» **About this exercise**:
Look through the entries for the string "approximations" and copy every line where it shows up.

» **Available data**:
★ ★ ★ ★ ★ ★ ★

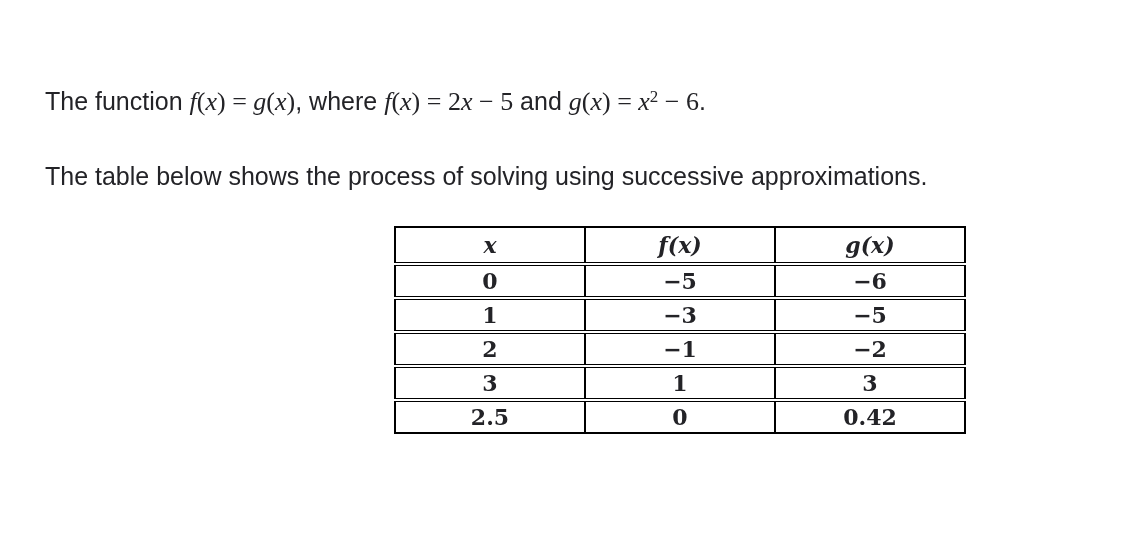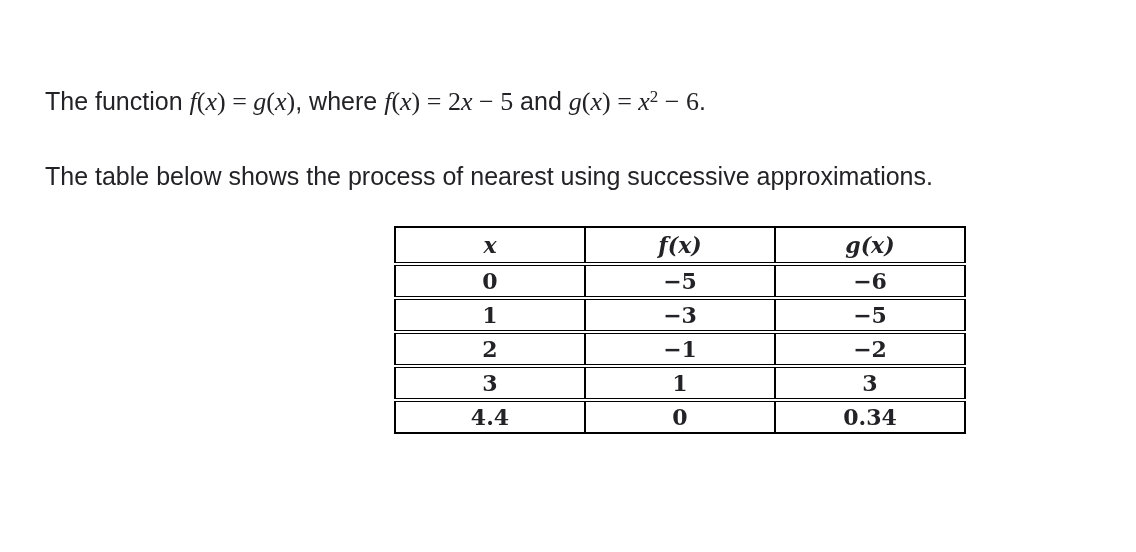--- a/index.html
+++ b/index.html
@@ -62,7 +62,7 @@
 
   <p class="line" id="line1"><span class="seg-sans">The function </span><span class="seg-mi">f</span><span class="seg-mu">(</span><span class="seg-mi">x</span><span class="seg-mu">) = </span><span class="seg-mi">g</span><span class="seg-mu">(</span><span class="seg-mi">x</span><span class="seg-mu">)</span><span class="seg-sans">, where </span><span class="seg-mi">f</span><span class="seg-mu">(</span><span class="seg-mi">x</span><span class="seg-mu">) = 2</span><span class="seg-mi">x</span><span class="seg-mu"> − 5</span><span class="seg-sans"> and </span><span class="seg-mi">g</span><span class="seg-mu">(</span><span class="seg-mi">x</span><span class="seg-mu">) = </span><span class="seg-mi">x</span><span class="seg-sup">2</span><span class="seg-mu"> − 6</span><span class="seg-sans">.</span></p>
 
-  <p class="line" id="line2"><span class="seg-sans">The table below shows the process of nearest using successive approximations.</span></p>
+  <p class="line" id="line2"><span class="seg-sans">The table below shows the process of solving using successive approximations.</span></p>
 
   <table class="approx">
     <thead>

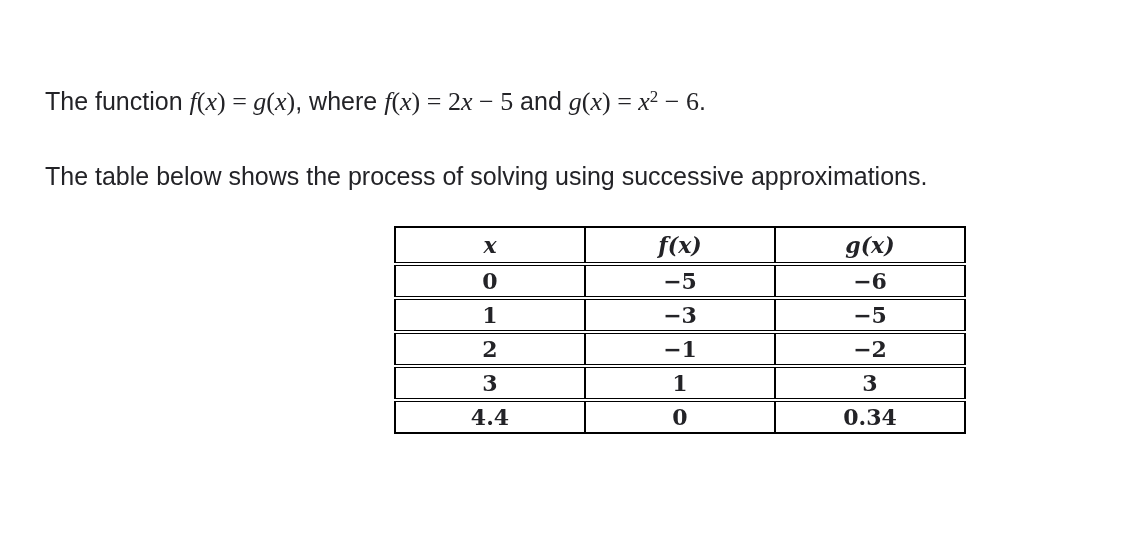--- a/index.html
+++ b/index.html
@@ -94,7 +94,7 @@
           <td>3</td>
         </tr>
         <tr>
-          <td>4.4</td>
+          <td>2.5</td>
           <td>0</td>
           <td>0.34</td>
         </tr>

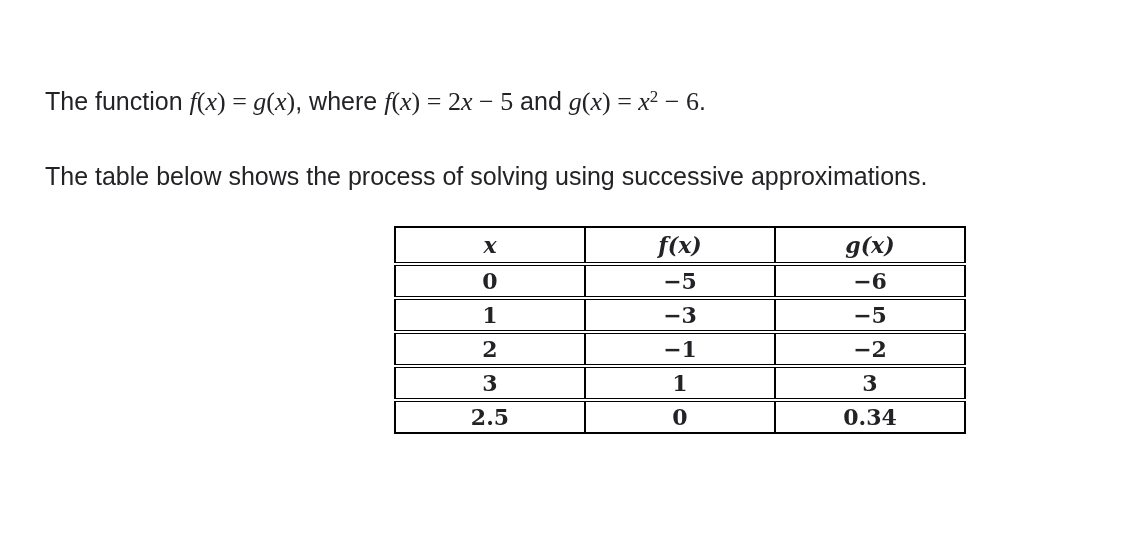--- a/index.html
+++ b/index.html
@@ -96,7 +96,7 @@
         <tr>
           <td>2.5</td>
           <td>0</td>
-          <td>0.34</td>
+          <td>0.42</td>
         </tr>
       </tbody>
   </table>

★ ★ ★ ★ ★ ★ ★

» **Output of the task**:
-  <p class="line" id="line2"><span class="seg-sans">The table below shows the process of nearest using successive approximations.</span></p>
+  <p class="line" id="line2"><span class="seg-sans">The table below shows the process of solving using successive approximations.</span></p>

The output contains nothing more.